B. İstinaf Sebepleri
Davalı kadın vekili, kararın usul ve kanuna aykırı bulunduğunu beyanla; kusur belirlemesi, davacı lehine hükmedilen maddî ve manevî tazminat ve miktarları yönünden istinaf başvurusunda bulunmuştur.
C. Gerekçe ve Sonuç
Bölge Adliye Mahkemesinin yukarıda tarih ve sayısı belirtilen kararı ile; Bölge Adliye Mahkemesinin yukarıda tarih ve sayısı belirtilen kararı ile, kararın usul ve kanuna uygun olduğu gerekçesi ile davalı tarafın istinaf başvurusunun 6100 sayılı Hukuk Muhakemeleri Kanunu’nun (6100 sayılı Kanun) 353 üncü maddesinin birinci fıkrasının (b) bendinin (1) inci alt bendi gereğince esastan reddine karar verilmiştir.
V. TEMYİZ
A. Temyiz Yoluna Başvuranlar
Bölge Adliye Mahkemesinin yukarıda belirtilen kararına karşı süresi içinde davalı kadın vekili temyiz isteminde bulunmuştur.
B. Temyiz Sebepleri
Davalı kadın vekili kaararın usul ve kanuna aykırı olduğunu beyanla; kusur belirlemesi, davacı lehine hükmedilen maddî ve manevî tazminat ve miktarları yönünden kararın bozulmasına karar verilmesini talep etmiştir.
C. Gerekçe
1. Uyuşmazlık ve Hukuki Nitelendirme
Uyuşmazlık, davacı erkek tarafından açılan boşanma davasında davalı kadının zina eyleminin ispat edilip edilmediği, davacı erkek lehine maddî ve manevî tazminat verilmesi şartlarının gerçekleşip gerçekleşmediği, miktarlarının uygun olup olmadığı noktasında toplanmaktadır.
2. İlgili Hukuk
4721 sayılı Kanun'un 4 üncü maddesi, 6 ncı maddesi, 161 inci maddesi, 174 üncü maddesi; 6100 sayılı Hukuk Muhakemeleri Kanunu’nun 190 ıncı ve 194 üncü maddeleri, 369 uncu maddesinin birinci fıkrası ile 370 inci ve 371 inci maddesi; 6098 sayılı Türk Borçlar Kanunu'nun 50 nci ve 51 inci maddeleri.
3. Değerlendirme
1.Bölge adliye mahkemelerinin nihai kararlarının bozulması 6100 sayılı Kanun'un 371 inci maddesinde yer alan sebeplerden birinin varlığı hâlinde mümkündür.

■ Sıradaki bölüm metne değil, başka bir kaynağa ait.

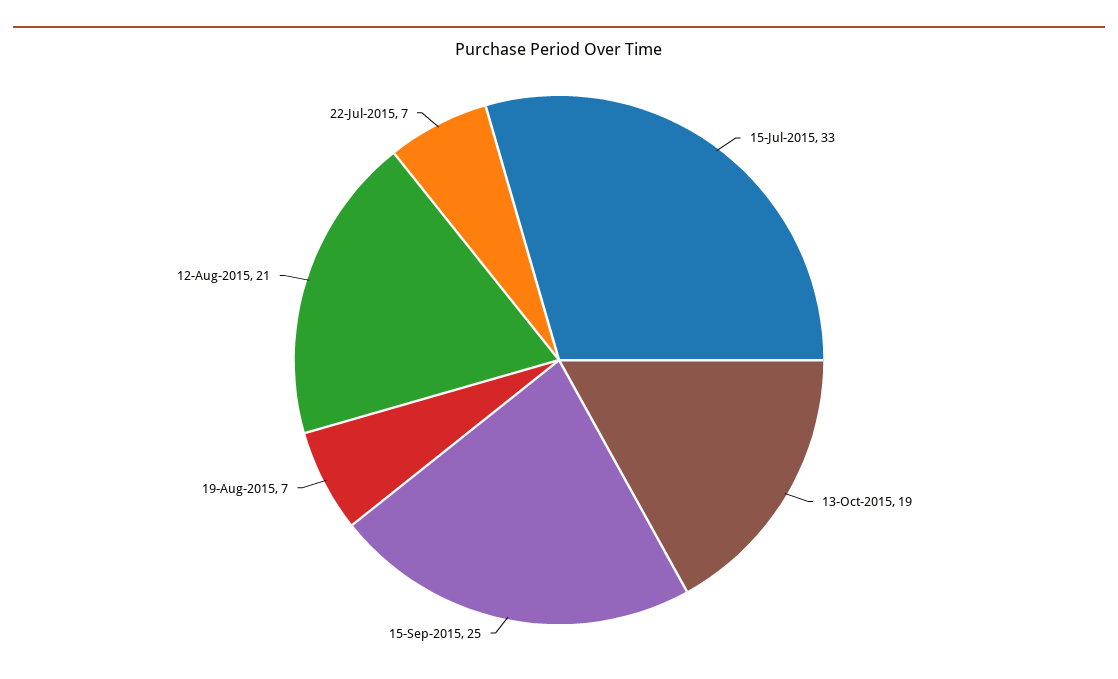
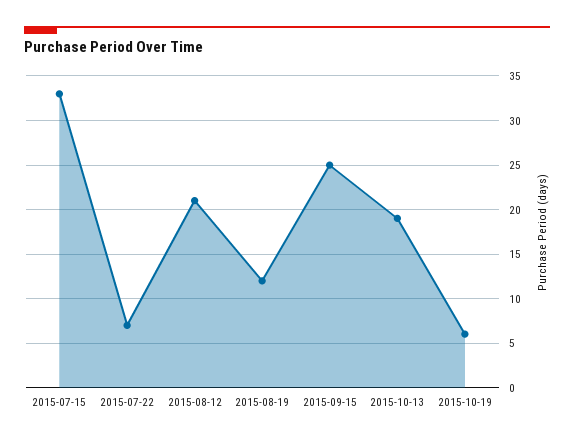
19-Aug-2015: 7 -> 12
2015-10-19: none -> 6

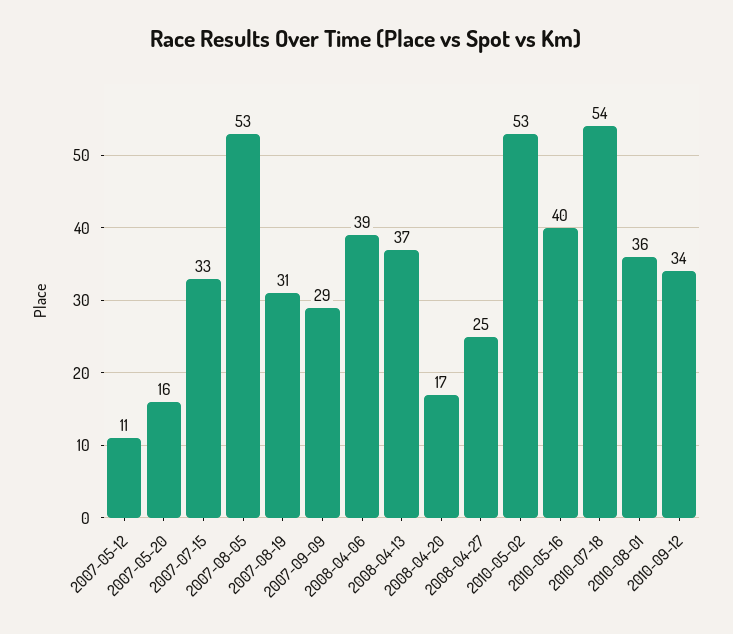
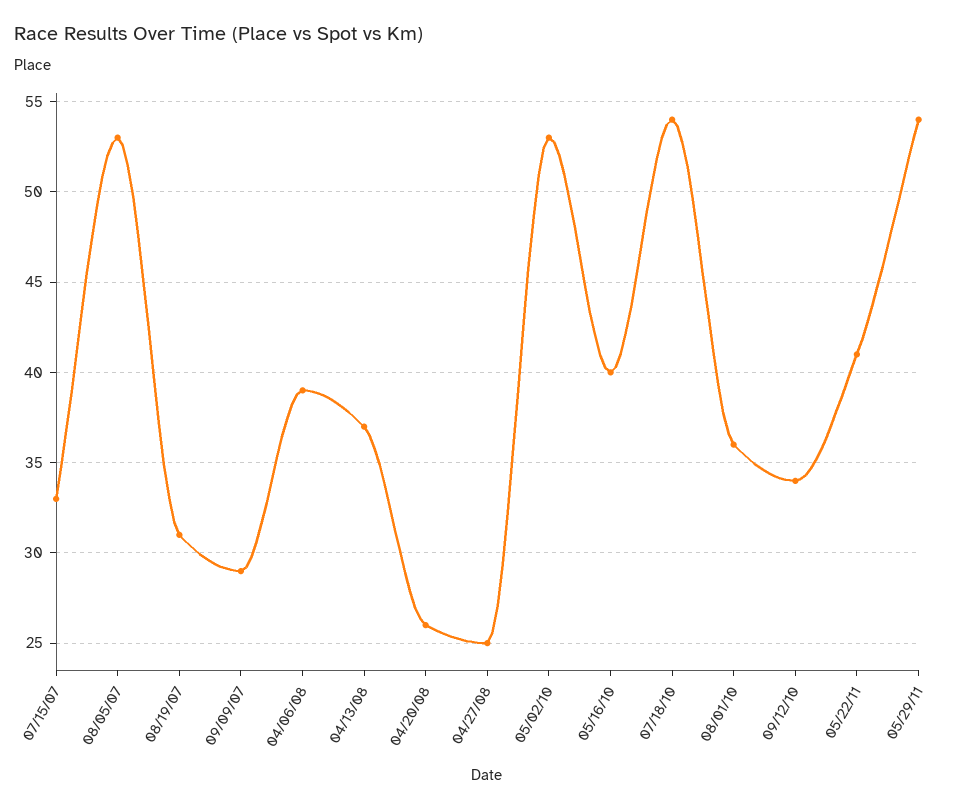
2007-05-12: 11 -> none
2007-05-20: 16 -> none
2008-04-20: 17 -> 26
05/22/11: none -> 41
05/29/11: none -> 54

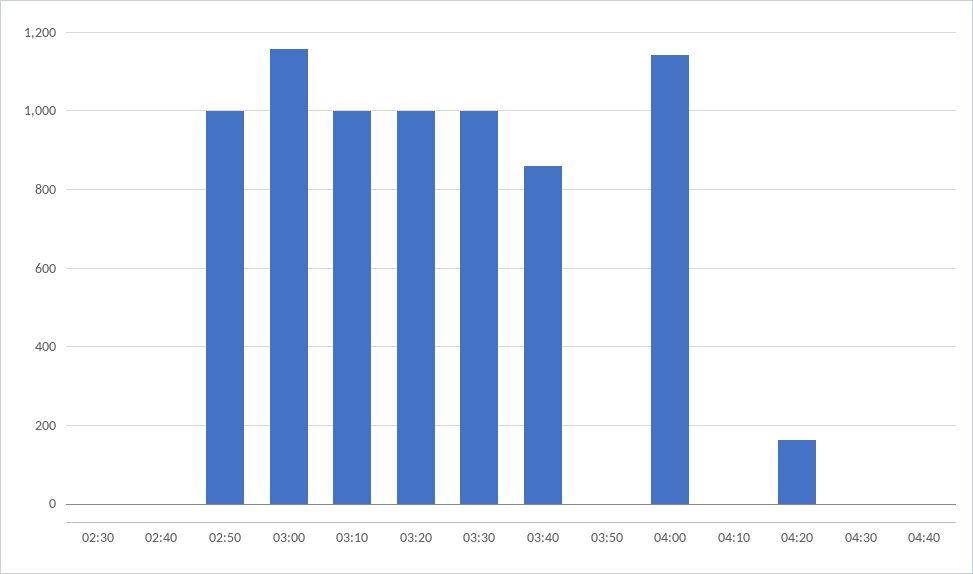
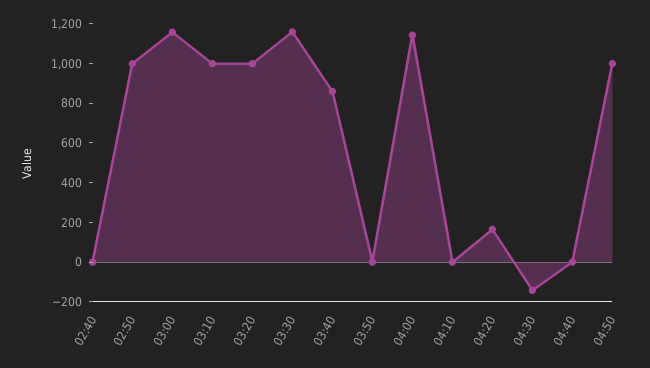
02:30: 0 -> none
03:30: 1000 -> 1150
04:30: 0 -> -150
04:50: none -> 1000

2.Temyizen incelenen karar, tarafların karşılıklı iddia ve savunmalarına, dayandıkları belgelere, uyuşmazlığa uygulanması gereken hukuk kuralları ile hukuki ilişkinin nitelendirilmesine, dava şartlarına, yargılama ve ispat kuralları ile kararda belirtilen gerekçelere göre usul ve kanuna uygun olup davalı vekilince temyiz dilekçesinde ileri sürülen nedenler kararın bozulmasını gerektirecek nitelikte görülmemiştir.
VI. KARAR
Açıklanan sebeplerle;
Temyiz olunan Bölge Adliye Mahkemesi kararının 6100 sayılı Kanun'un 370 inci maddesinin birinci fıkrası uyarınca ONANMASINA,
Adli yardımdan yararlanması sebebi ile başlangıçta alınmamış olan aşağıda yazılı karar ve ilam harcı ile temyiz başvuru harcının temyiz edene yükletilmesine,
Dosyanın İlk Derece Mahkemesine, kararın bir örneğinin Bölge Adliye Mahkemesine gönderilmesine,
18.03.2024 tarihinde oy birliğiyle karar verildi.